**Aim of the exercise:**
Output only the lines that run from the line holding "html: <div>#D7D6D0</div> ->" to the end of the data below, including both ends, without any pictures.

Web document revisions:
● ● ● ●

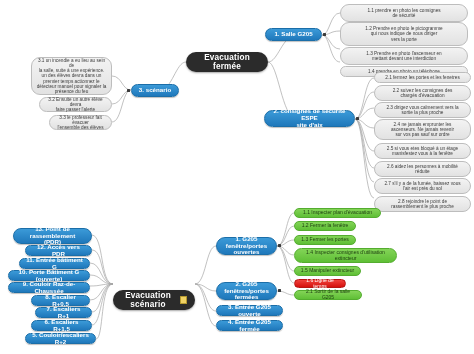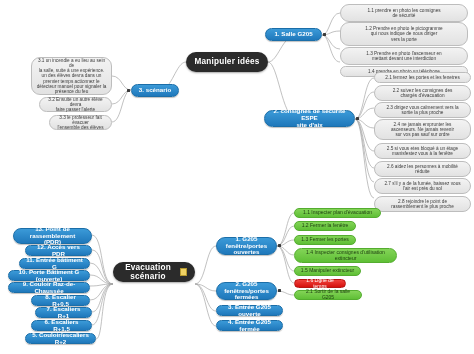"Manipuler idées" span { text: Manipuler idées -> Evacuation fermée }
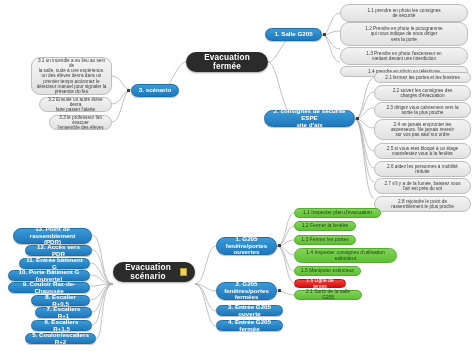"Evacuation scénario" div.node { top: 262px -> 290px }
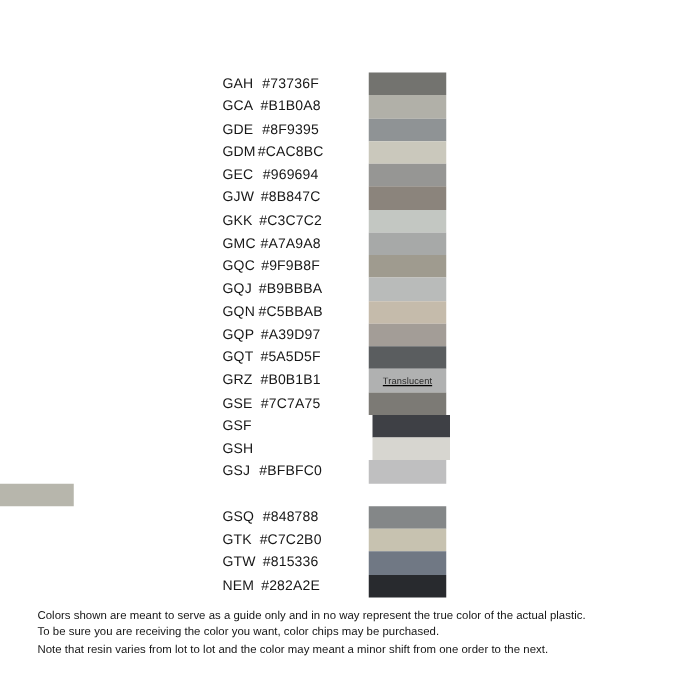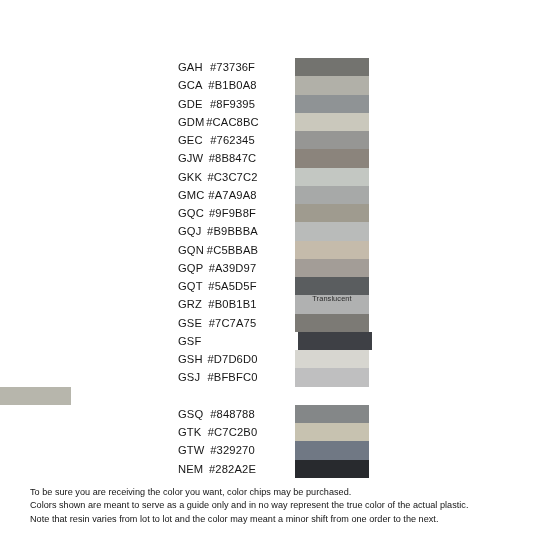"#762345" div.cell-hex-box { text: 762345 -> 969694 }
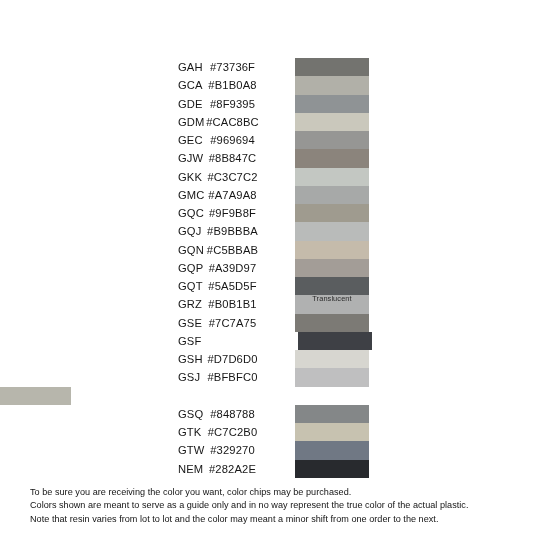"Translucent" .swatch { align-items: flex-start -> center; text-decoration: none -> underline; width: 74px -> 62px }
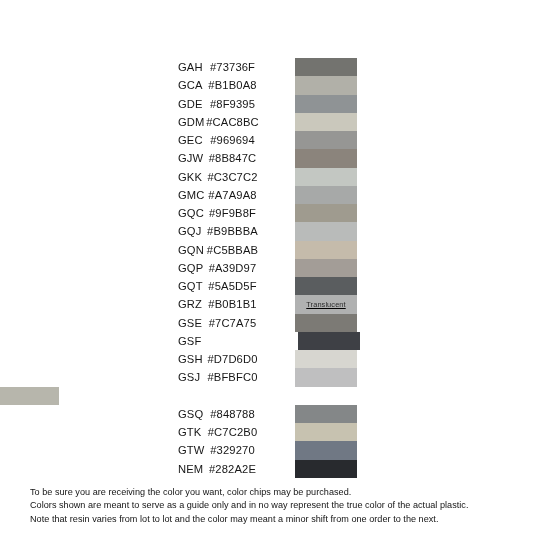"#D7D6D0" div.cell-hex-box { html: <div>#D7D6D0</div> -> none }
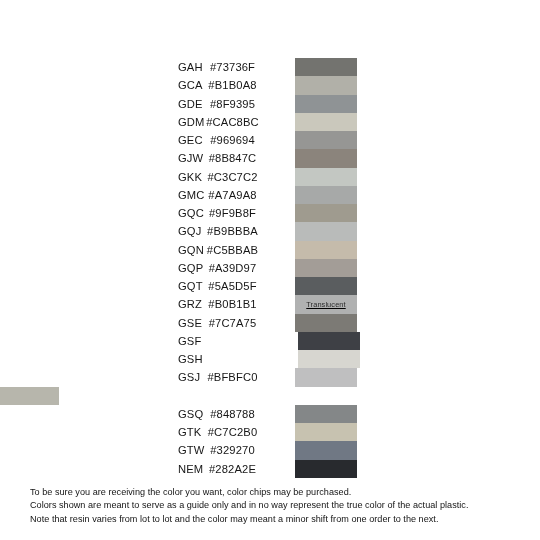"#329270" div.cell-hex-box { text: 329270 -> 815336 }
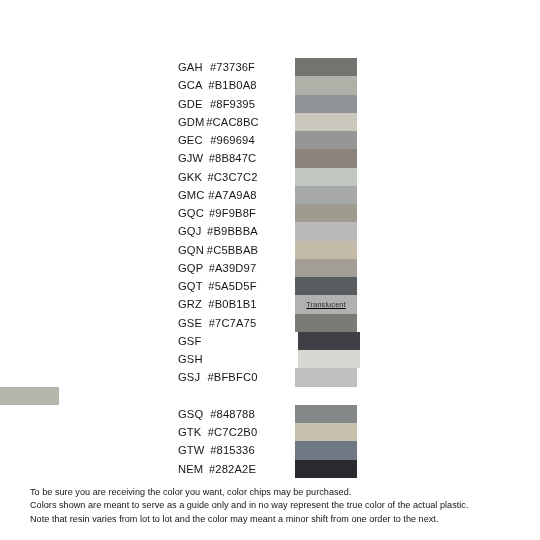"To be sure you are" div.footer-line { order: before "Colors shown are meant to" -> after "Colors shown are meant to" }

● ● ● ●

**Solution to this task:**
"#D7D6D0" div.cell-hex-box { html: <div>#D7D6D0</div> -> none }
"#329270" div.cell-hex-box { text: 329270 -> 815336 }
"To be sure you are" div.footer-line { order: before "Colors shown are meant to" -> after "Colors shown are meant to" }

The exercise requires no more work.